Start of Block

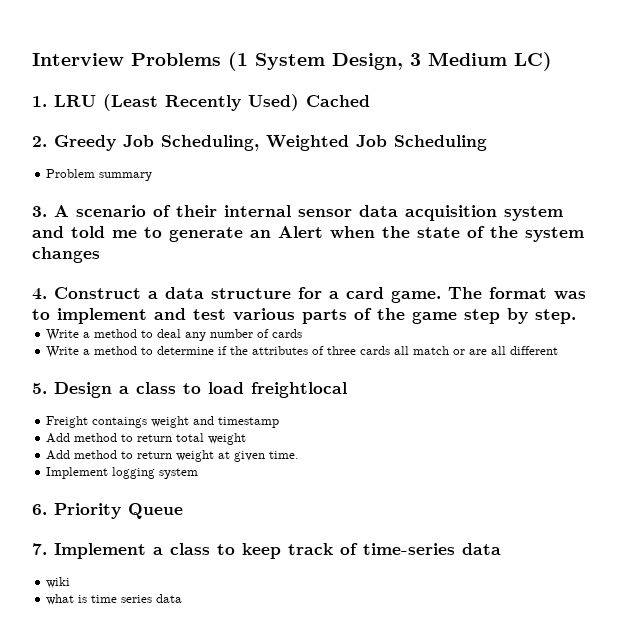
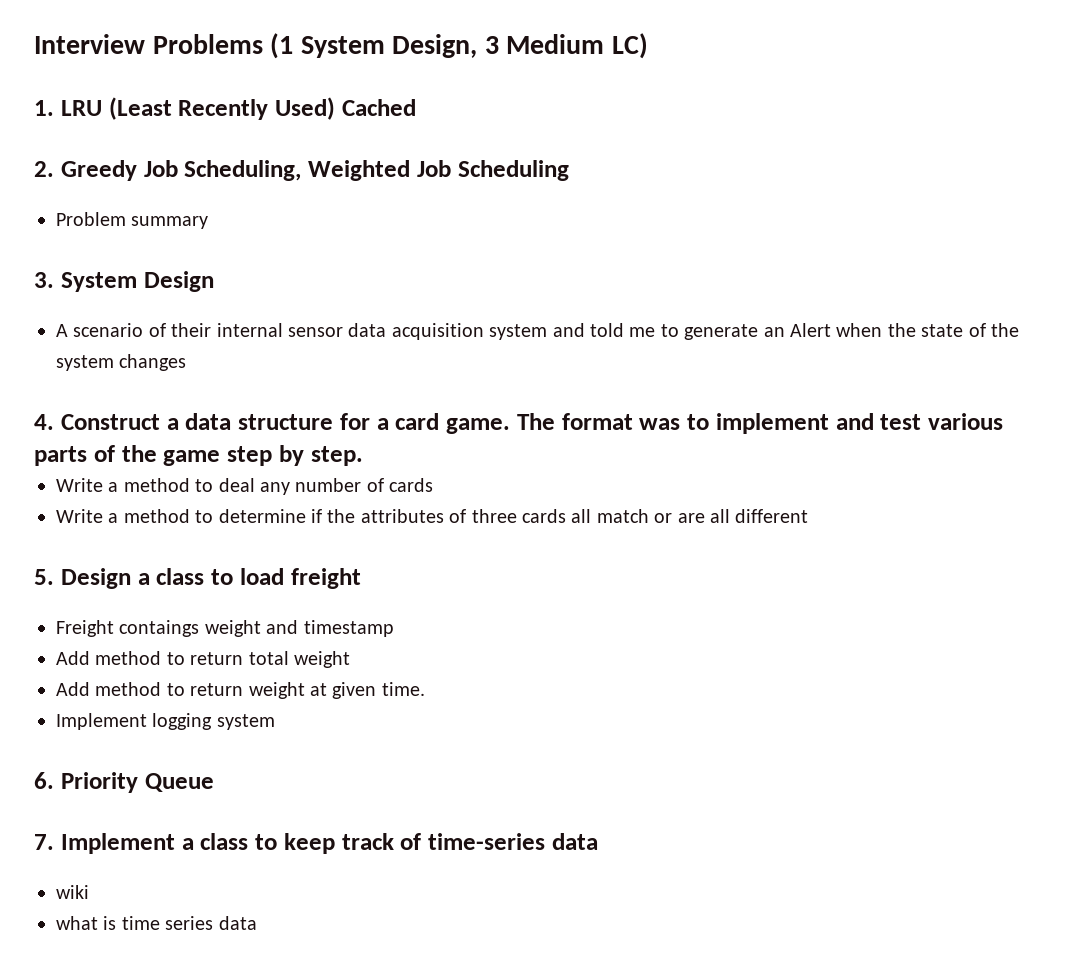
- 3. A scenario of their internal sensor data acquisition system and told me to generate an Alert when the state of the system changes
+ 3. System Design
+ A scenario of their internal sensor data acquisition system and told me to generate an Alert when the state of the system changes
- 5. Design a class to load freightlocal
+ 5. Design a class to load freight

End of Block

Repeat each record exactly as shown above, dropping all images.

- 3. A scenario of their internal sensor data acquisition system and told me to generate an Alert when the state of the system changes
+ 3. System Design
+ A scenario of their internal sensor data acquisition system and told me to generate an Alert when the state of the system changes
- 5. Design a class to load freightlocal
+ 5. Design a class to load freight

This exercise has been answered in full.